- _WHAT IS REQUIRED_: In the entries below, the lines from the one with "machine to successfully" through the one with "- IBC is a non-repudiable" are to be copied exactly; both ends count.

- _LISTED ENTRIES_:
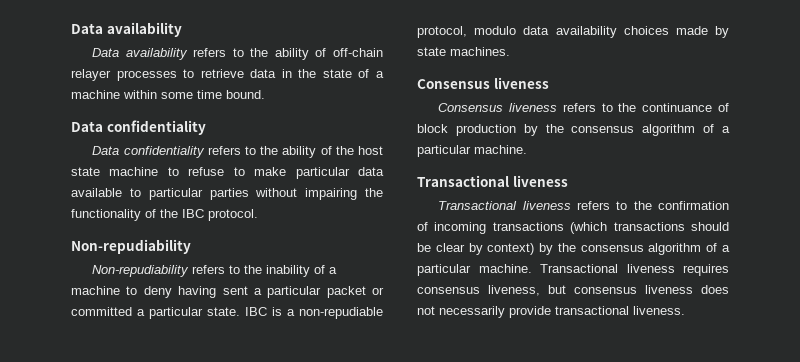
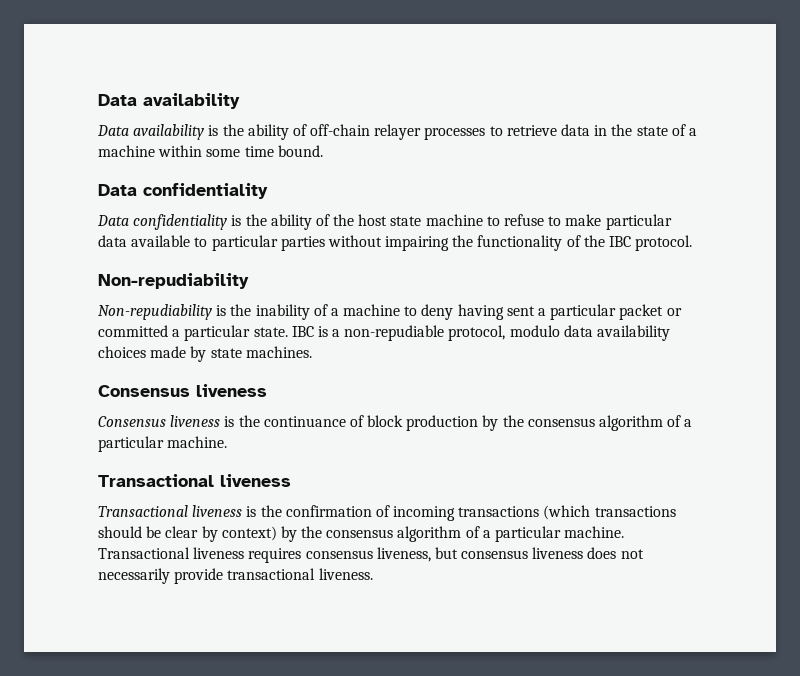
- Data availability refers to the ability of off-chain relayer processes to retrieve data in the state of a machine within some time bound.
+ Data availability is the ability of off-chain relayer processes to retrieve data in the state of a machine within some time bound.
- Data confidentiality refers to the ability of the host state machine to refuse to make particular data available to particular parties without impairing the functionality of the IBC protocol.
+ Data confidentiality is the ability of the host state machine to refuse to make particular data available to particular parties without impairing the functionality of the IBC protocol.
- Non-repudiability refers to the inability of a machine to deny having sent a particular packet or committed a particular state.
+ Non-repudiability is the inability of a machine to deny having sent a particular packet or committed a particular state.
- Consensus liveness refers to the continuance of block production by the consensus algorithm of a particular machine.
+ Consensus liveness is the continuance of block production by the consensus algorithm of a particular machine.
- Transactional liveness refers to the confirmation of incoming transactions (which transactions should be clear by context) by the consensus algorithm of a particular machine.
+ Transactional liveness is the confirmation of incoming transactions (which transactions should be clear by context) by the consensus algorithm of a particular machine.

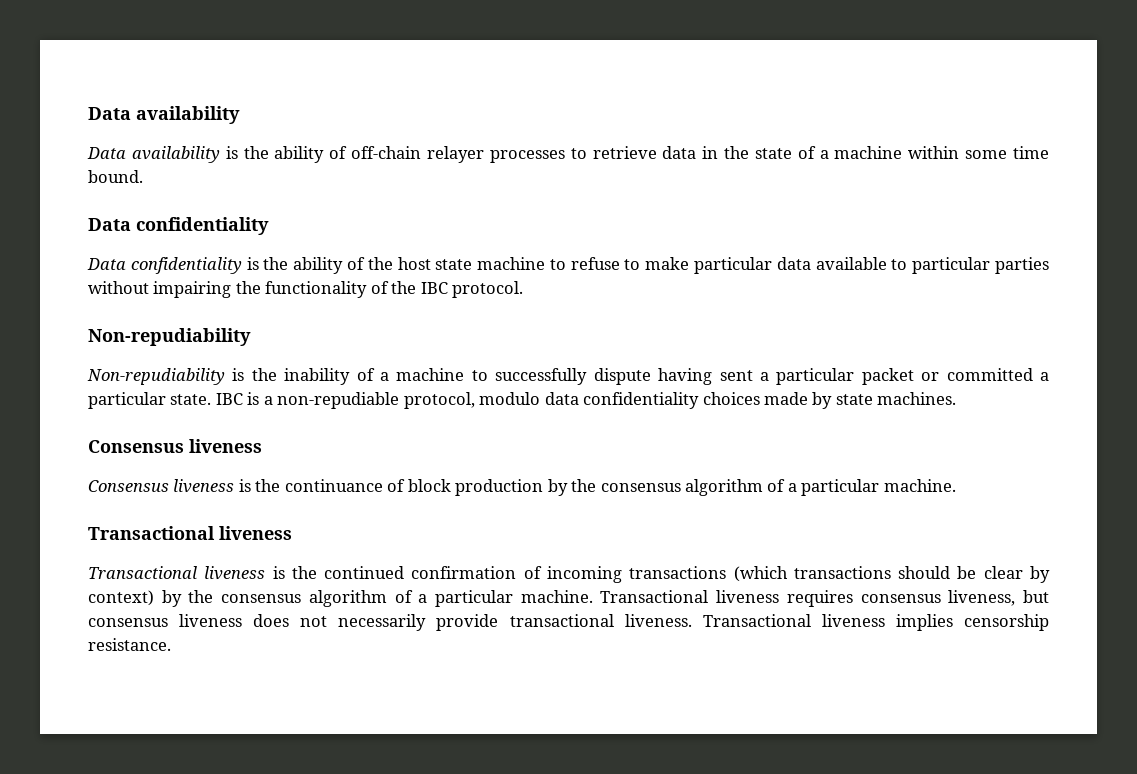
- Non-repudiability is the inability of a machine to deny having sent a particular packet or committed a particular state.
+ Non-repudiability is the inability of a machine to successfully dispute having sent a particular packet or committed a particular state.
- IBC is a non-repudiable protocol, modulo data availability choices made by state machines.
+ IBC is a non-repudiable protocol, modulo data confidentiality choices made by state machines.
- Transactional liveness is the confirmation of incoming transactions (which transactions should be clear by context) by the consensus algorithm of a particular machine.
+ Transactional liveness is the continued confirmation of incoming transactions (which transactions should be clear by context) by the consensus algorithm of a particular machine.
+ Transactional liveness implies censorship resistance.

- _WRITTEN SOLUTION_:
+ Non-repudiability is the inability of a machine to successfully dispute having sent a particular packet or committed a particular state.
- IBC is a non-repudiable protocol, modulo data availability choices made by state machines.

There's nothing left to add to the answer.